Casualty Losses and You
The tax laws allow taxpayers who itemize their deductions to get a tax break for losses they suffer from natural disasters. However, the way that the IRS defines a loss is different from what you might expect. Rather than looking at repair costs, the IRS defines a casualty loss as the amount by which the fair market value of your property decreased as a result of the storm.
Although IRS Publication 547 allows you to use repairs as a measure of the decrease in fair market value, you have to take into account any potential increase in value that results from work you have done on your home.
Once you've determined the amount of your loss, you can estimate your eventual deduction. For a home, you have to subtract $100 from your losses and then further reduce your deduction by 10% of your adjusted gross income on your tax return before listing the final amount as an itemized deduction. For business property, these limitations don't apply; you can deduct the full amount against your business income.
You Don't Have to Wait
By now, you might wonder if you'll have to wait until April to get any tax relief. The answer is no, because the areas hit by Sandy got a presidential declaration as disaster areas. As a result, you can go back and amend your 2011 tax return to deduct your casualty loss in order to get an immediate refund.

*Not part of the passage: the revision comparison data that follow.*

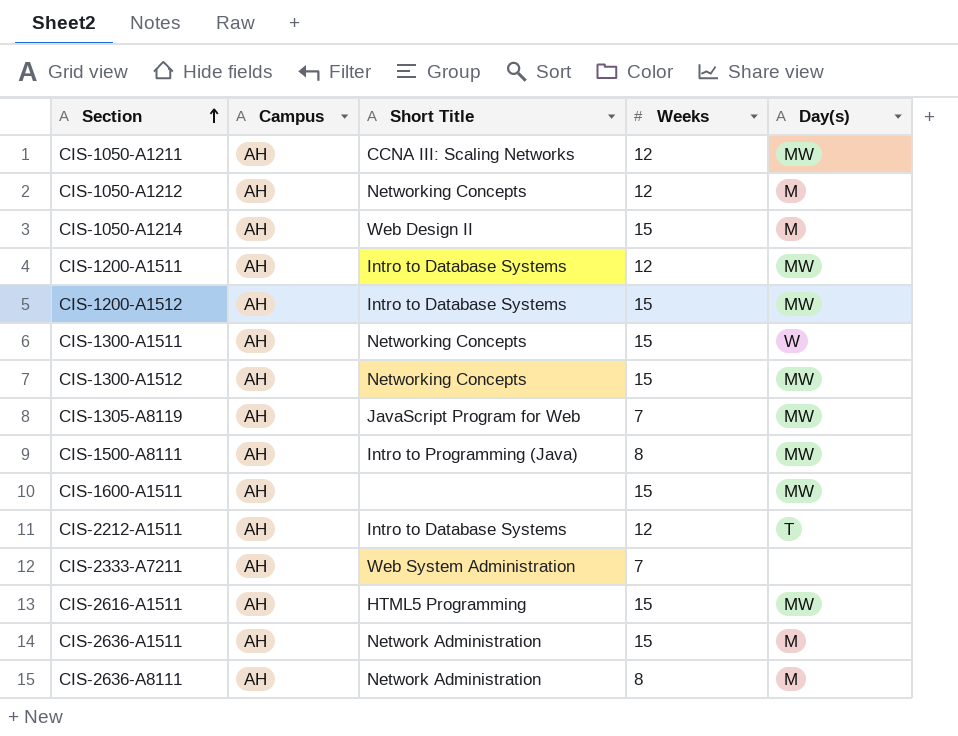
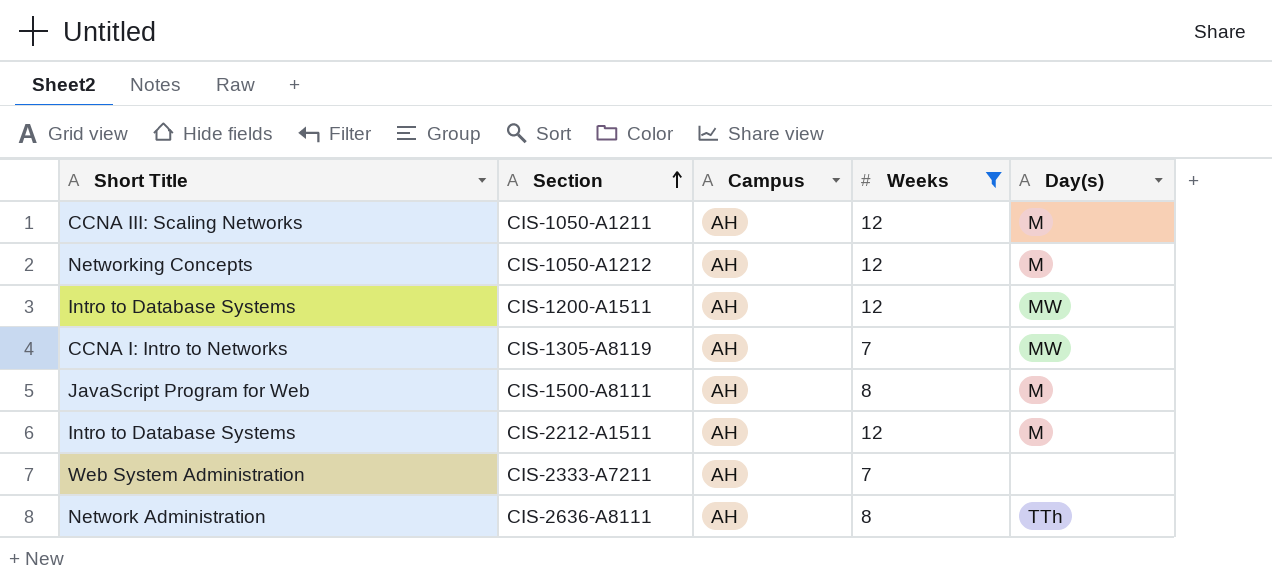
filter: none -> Weeks != 15
column Short Title | position: 3 -> 1
CIS-1050-A1211 | Day(s): MW -> M
CIS-1305-A8119 | Short Title: JavaScript Program for Web -> CCNA I: Intro to Networks
CIS-1500-A8111 | Short Title: Intro to Programming (Java) -> JavaScript Program for Web
CIS-1500-A8111 | Day(s): MW -> M
CIS-2212-A1511 | Day(s): T -> M
CIS-2636-A8111 | Day(s): M -> TTh

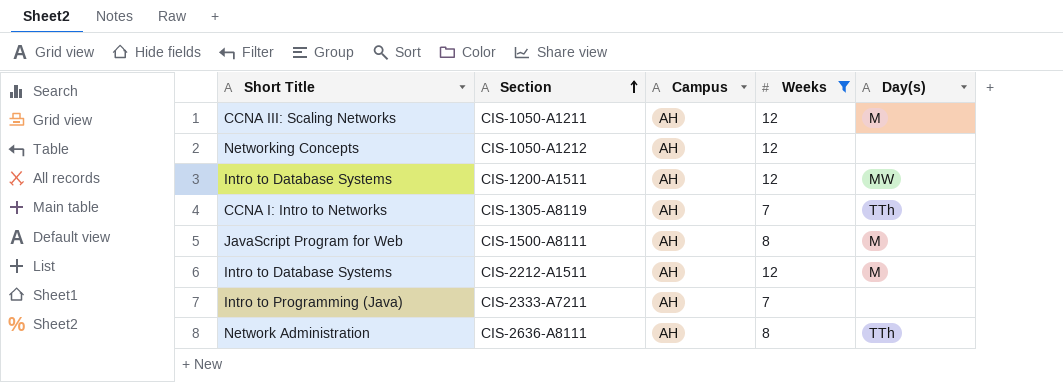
CIS-1050-A1212 | Day(s): M -> none
CIS-1305-A8119 | Day(s): MW -> TTh
CIS-2333-A7211 | Short Title: Web System Administration -> Intro to Programming (Java)

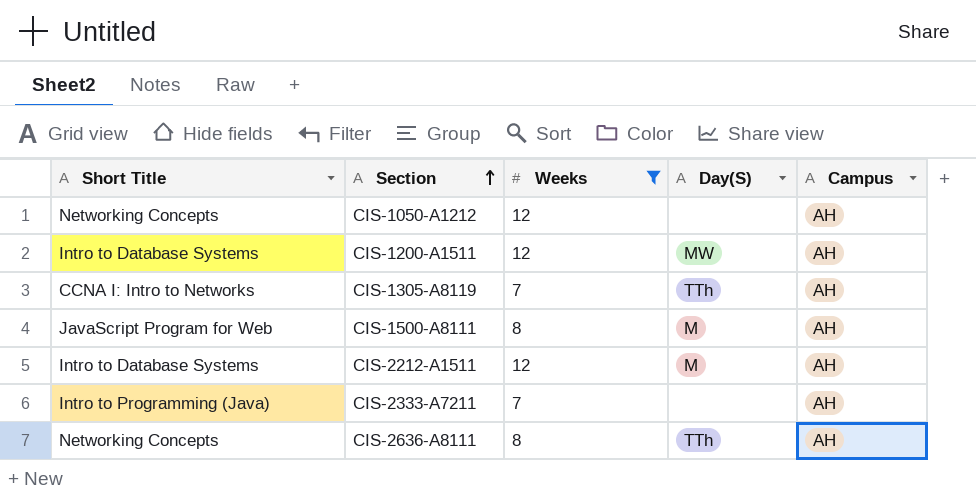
column name: Day(s) -> Day(S)
column Campus | position: 3 -> 5
row CIS-1050-A1211: CCNA III: Scaling Networks | AH | 12 | M -> none
CIS-2636-A8111 | Short Title: Network Administration -> Networking Concepts

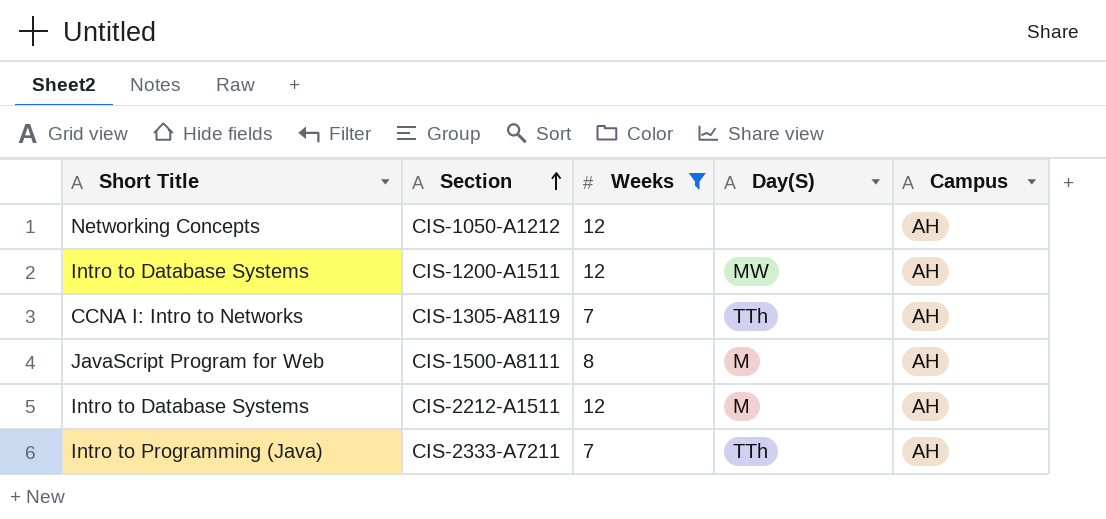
row CIS-2636-A8111: Networking Concepts | 8 | TTh | AH -> none
CIS-2333-A7211 | Day(S): none -> TTh

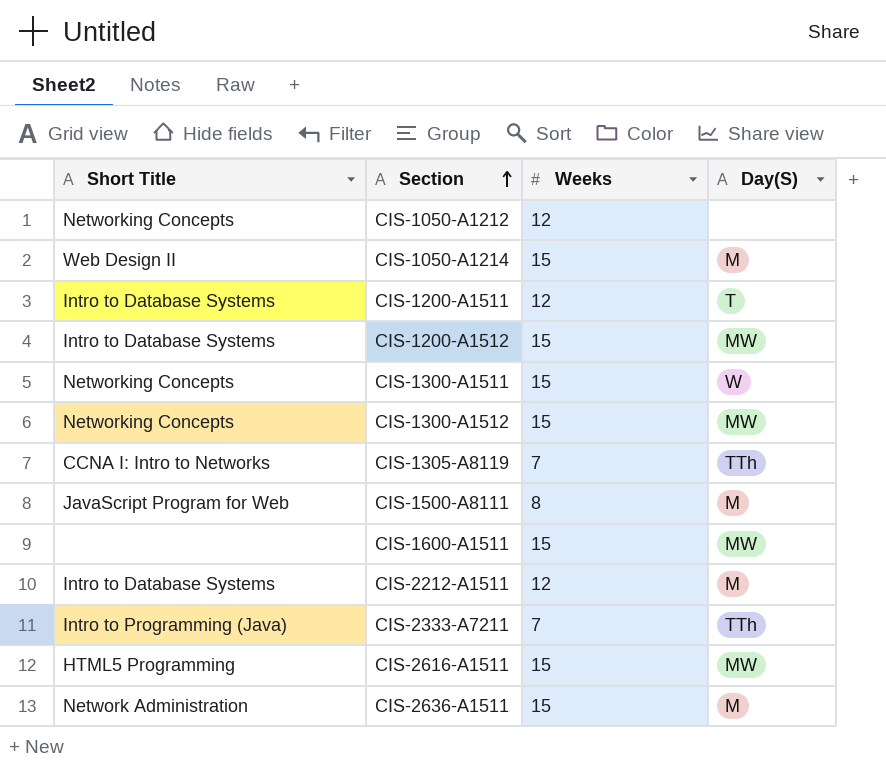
filter: Weeks != 15 -> none
column Campus | position: 5 -> none
CIS-1200-A1511 | Day(S): MW -> T

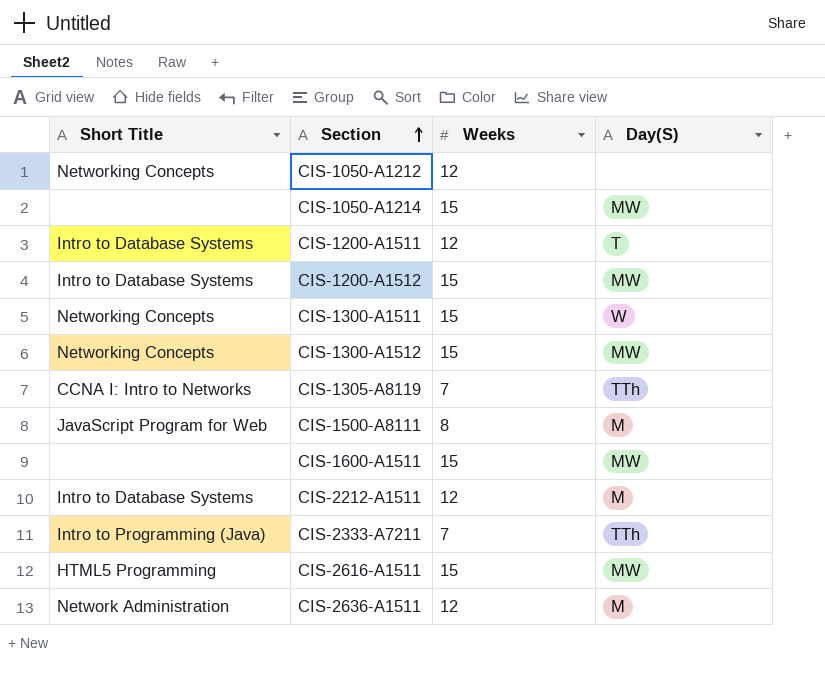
CIS-1050-A1214 | Short Title: Web Design II -> none
CIS-1050-A1214 | Day(S): M -> MW
CIS-2636-A1511 | Weeks: 15 -> 12

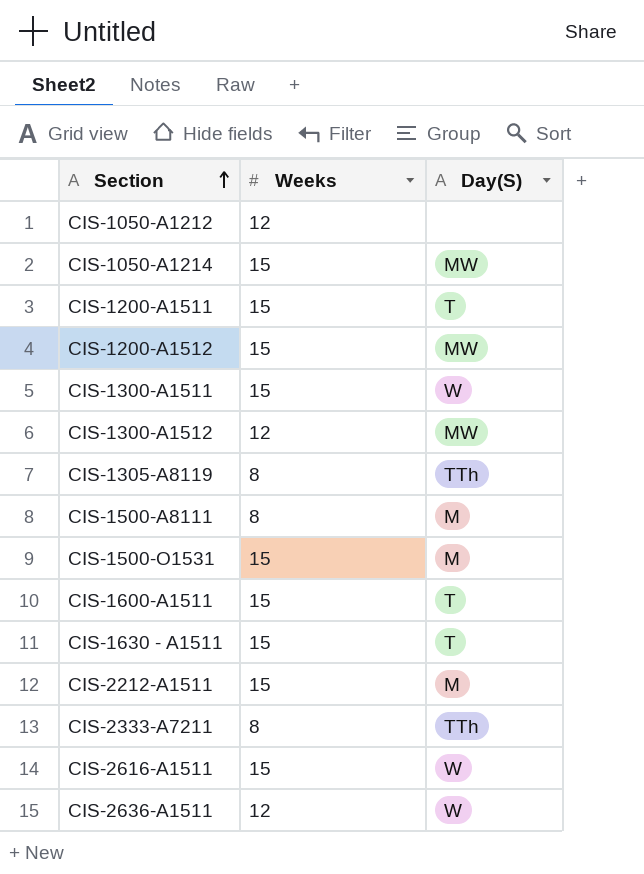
column Short Title | position: 1 -> none
CIS-1200-A1511 | Weeks: 12 -> 15
CIS-1300-A1512 | Weeks: 15 -> 12
CIS-1305-A8119 | Weeks: 7 -> 8
row CIS-1500-O1531: none -> 15 | M
CIS-1600-A1511 | Day(S): MW -> T
row CIS-1630 - A1511: none -> 15 | T
CIS-2212-A1511 | Weeks: 12 -> 15
CIS-2333-A7211 | Weeks: 7 -> 8
CIS-2616-A1511 | Day(S): MW -> W
CIS-2636-A1511 | Day(S): M -> W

Of course, you may want to wait if the amount of your deduction will be higher or if you'll get more of a tax benefit from the deduction this year rather than last.
For more information about how casualty loss deductions work and the records you should gather and keep, be sure to check out the IRS website. In addition, tax preparer Jackson Hewitt has put together a disaster recovery guide to help lead you through the process of documenting your loss for IRS purposes.